Mexico Travel: East or West Coast?

In the run-up to spring time resort travel to Mexico, a dilemma often sets in. Stick with the reliable Caribbean, or venture to the Pacific?

It depends, of course, on the type of experience clients are looking for. If brand loyalty is important, they can enjoy the big brands at either location. But, in the choice between Cancun and Los Cabos, for example, Ella Messerli has some thoughts.

She may be a bit biased, however. She’s lived in Los Cabos for 16 years, the last five as manager of Hotel El Ganzo in San Jose del Cabo

The 70-room boutique is an artsy alternative to the big-brand all-inclusives. An ongoing artist-in-residence program, live concerts by trendy acts and an on-site recording studio are all part of the mix. Newly launched are a culinary artist series and small-group speaker program on current issues. The inaugural talk was from Eva Hughes, former CEO of Conde Nast Mexico and Latin America. She spoke about women in the workplace.  

Back to the debate.

“When you compare Cancun and Los Cabos, they’re completely different,” said Messerli. "One feature that Los Cabos offers that eastern does not is a varied geography. We have the expanse of desert, ocean and mountains. Here, you see water wherever you go. The east coast is flat, you have no vantage point."

Still, when it comes to long stretches of white sandy beach and aquamarine water, it’s hard to beat Cancun. The destination continues to expand on multiple fronts to keep up with client demand, according to Cancun Tourism Board Director and CEO Lizzie Cole.

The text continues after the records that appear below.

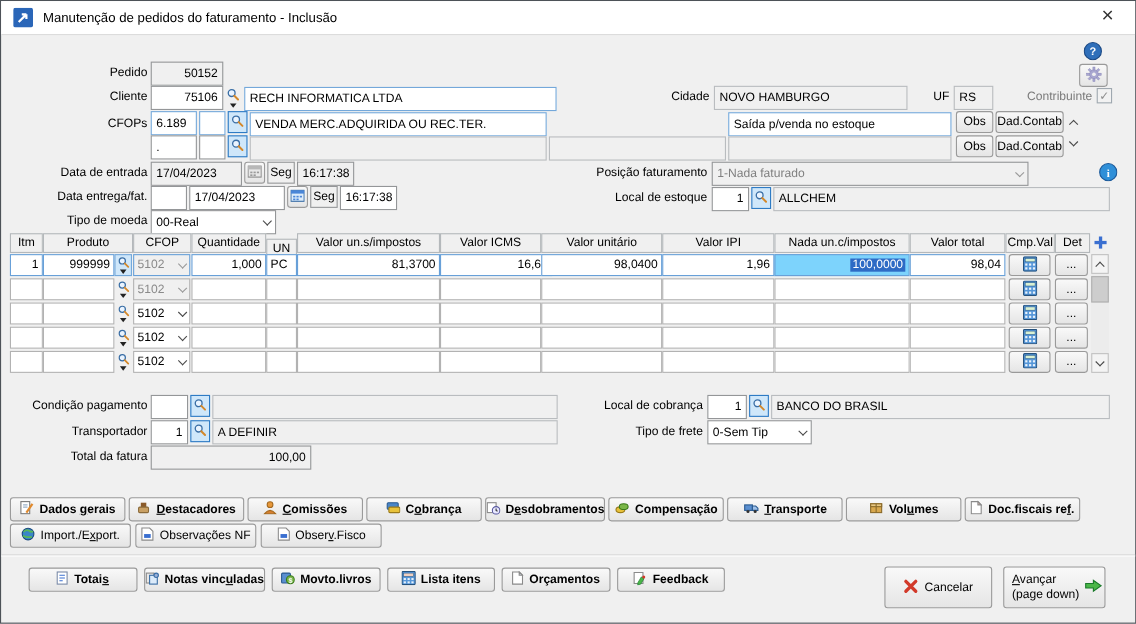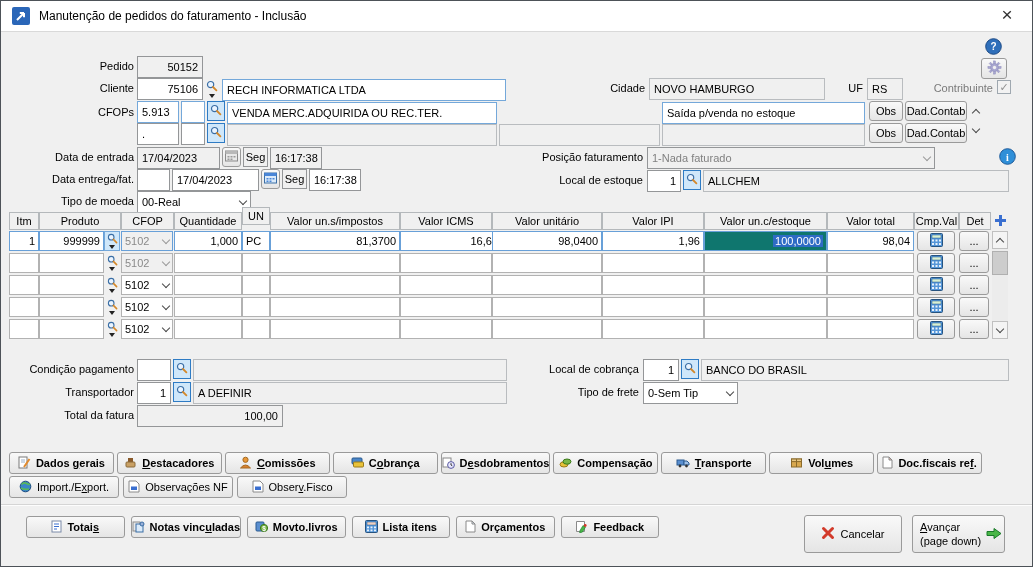--- a/index.html
+++ b/index.html
@@ -119,7 +119,7 @@
 
   <div class="lbl" style="left:30px;top:105px;width:103px">CFOPs</div>
 
-  <div class="fld hl" style="left:136px;top:100px;width:42px">5.913</div>
+  <div class="fld hl" style="left:136px;top:100px;width:42px">6.189</div>
   <div class="fld hl" style="left:180px;top:100px;width:24px"></div>
   <div class="magb" style="left:206px;top:100px">
     <span><svg width="12" height="12">

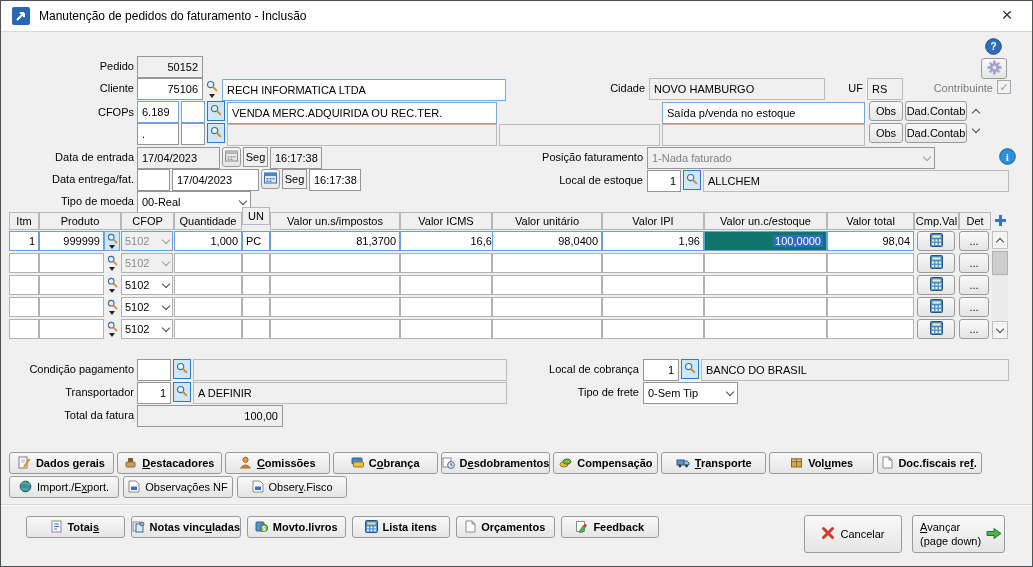--- a/index.html
+++ b/index.html
@@ -217,7 +217,7 @@
   <div class="th" style="left:38px;top:211px;width:82px">Produto</div>
   <div class="th" style="left:120px;top:211px;width:53px">CFOP</div>
   <div class="th" style="left:173px;top:211px;width:68px">Quantidade</div>
-  <div class="th" style="left:241px;top:206px;width:28px">UN</div>
+  <div class="th" style="left:241px;top:216px;width:28px">UN</div>
   <div class="th" style="left:269px;top:211px;width:130px">Valor un.s/impostos</div>
   <div class="th" style="left:399px;top:211px;width:92px">Valor ICMS</div>
   <div class="th" style="left:491px;top:211px;width:110px">Valor unitário</div>

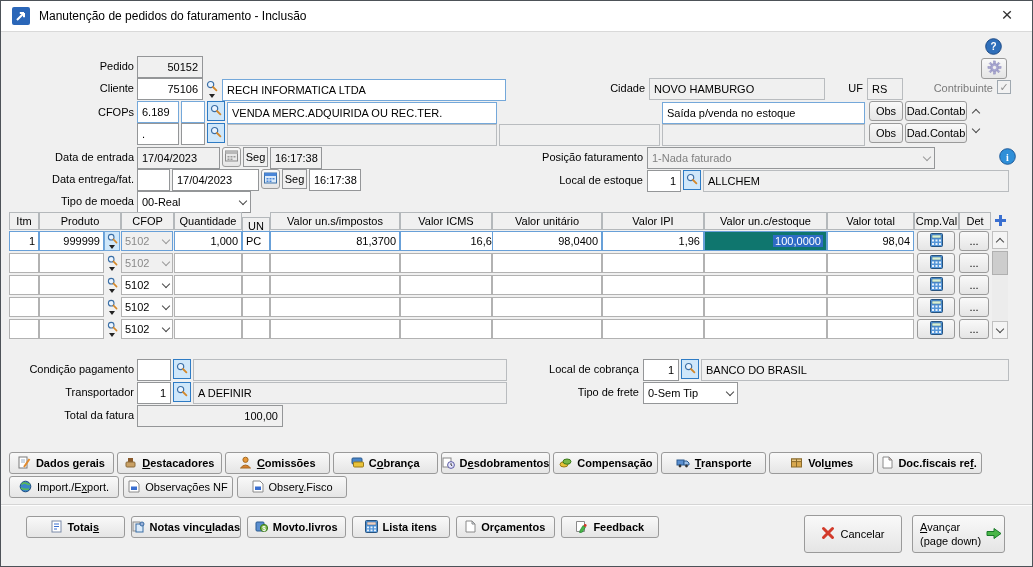--- a/index.html
+++ b/index.html
@@ -222,7 +222,7 @@
   <div class="th" style="left:399px;top:211px;width:92px">Valor ICMS</div>
   <div class="th" style="left:491px;top:211px;width:110px">Valor unitário</div>
   <div class="th" style="left:601px;top:211px;width:102px">Valor IPI</div>
-  <div class="th" style="left:703px;top:211px;width:123px">Valor un.c/estoque</div>
+  <div class="th" style="left:703px;top:211px;width:123px">Nada un.c/impostos</div>
   <div class="th" style="left:826px;top:211px;width:87px">Valor total</div>
   <div class="th" style="left:913px;top:211px;width:45px">Cmp.Val</div>
   <div class="th" style="left:958px;top:211px;width:32px">Det</div>

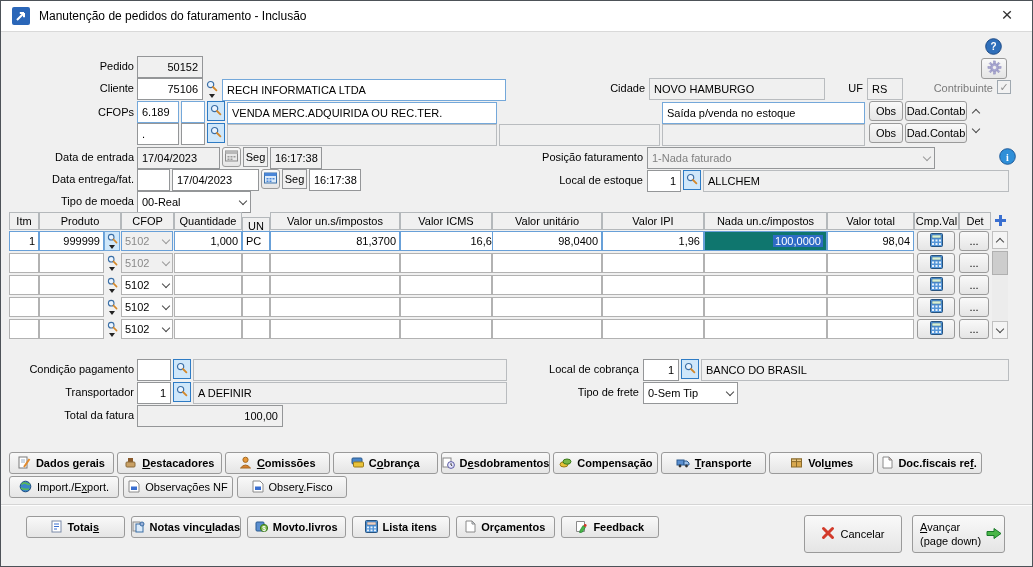--- a/index.html
+++ b/index.html
@@ -41,7 +41,7 @@
   .tc { background: #fff; }
   .sel-b { border-color: #68a0d8; }
   .num { justify-content: flex-end; }
-  .cellhl { background: #0f766e; text-align: center; }
+  .cellhl { background: #7dd3fc; text-align: center; }
   .selspan { background: #2e6bc5; color: #fff; padding: 0 2px; }
   .izone { position: absolute; width: 16px; height: 20px; display: flex; flex-direction: column;
            align-items: center; justify-content: center; }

Cole tells Travel Agent about one interesting trend.

“We’re seeing something new with hotels downtown,” said Cole. "A lot of them have been open less than three or four years; many appeal to business or budget travelers. But, an increasing number of leisure travelers are staying downtown for a few days to do all their touring. They’re going to use the hotel just to sleep in, so why pay for the all-inclusive amenities? They’ll move to the all-inclusives after they’ve done all the archaeological sites and other destinations."

She added, “I made a presentation to agents in Atlanta not long ago. Many told me they didn’t even know there were hotels downtown.”

Another option growing in popularity, said Cole, is a cooking school excursion for small groups.

Mexico Lindo cooking school close to Puerto Morelos, south of Cancun is one very good choice. The Ritz-Carlton also has a great school. You can call and make a reservation. They have an amazing chef and culinary center. They take you on a journey to discover ingredients and really experience the flavors of Mexico,” said Cole.

When it comes to activities, Los Cabos is no slouch.

“We don't have pyramids and ancient ruins. But, we do have a lot of history. And, we definitely have nature here, very up close,” said Messerli. "You have every type of water sports, birdwatching, kayaking on rivers, and deserts and mountains for hiking. We also have local artisanal farms and restaurants, which are very popular for special events. It’s a much more three-dimensional experience. The geography and ocean views make you feel like you've traveled away from where you live. And, everything is nearby. In Cancun, you have to get on a bus and drive a few hours."

Grand Solmar at Rancho San Lucas Resort is one of many new properties launching in Los Cabos this year. The first phase of the 834-acre master-planned development opened in January, with 89 suites. 

Architects incorporated dunes, dramatic arroyos and the Pacific shore in designing structures and surrounding grounds. Beachside, the holistic Los Cabos Spa offers massages and rituals using local organic ingredients.

An 18-hole golf course by Greg Norman is set to open in November.

Ricardo Orozco, Solmar Hotel & Resorts' vice president of operations, says visitors are looking for something other than a row of hotels when they vacation.

“Clients are interested in tranquility and a true Baja experience and atmosphere,” said Orozco. "The hotel corridor used to be the most exclusive area here, but it’s losing momentum. You have a bunch of buildings right after the other, and that no longer appeals to everyone." 

Both Los Cabos and Cancun have had their share of safety and security concerns in the past year. The latest State Department Travel Advisory accorded them a “Level 2” assessment. It comes with the advice to exercise increased caution and awareness of a destination’s heightened risks.

“Anybody who says the security problems aren’t true is lying,” said Messerli. "There are some issues. That’s what happens when you have growth. When I first got to Los Cabos, we were a town of 60,000. Now, we are 325,000 at last count. Where my staff lives is mostly in the barrios. They’re a distance away, where tourists don’t go. But, things have happened there and measures have been taken. We no longer see any of the military people around. There was a spurt when you saw them. But, these security issues have made everyone more nurturing of hotel guests. We guide them, check on them. Nothing happens to tourists here. You can’t say the same of other popular destinations around the world."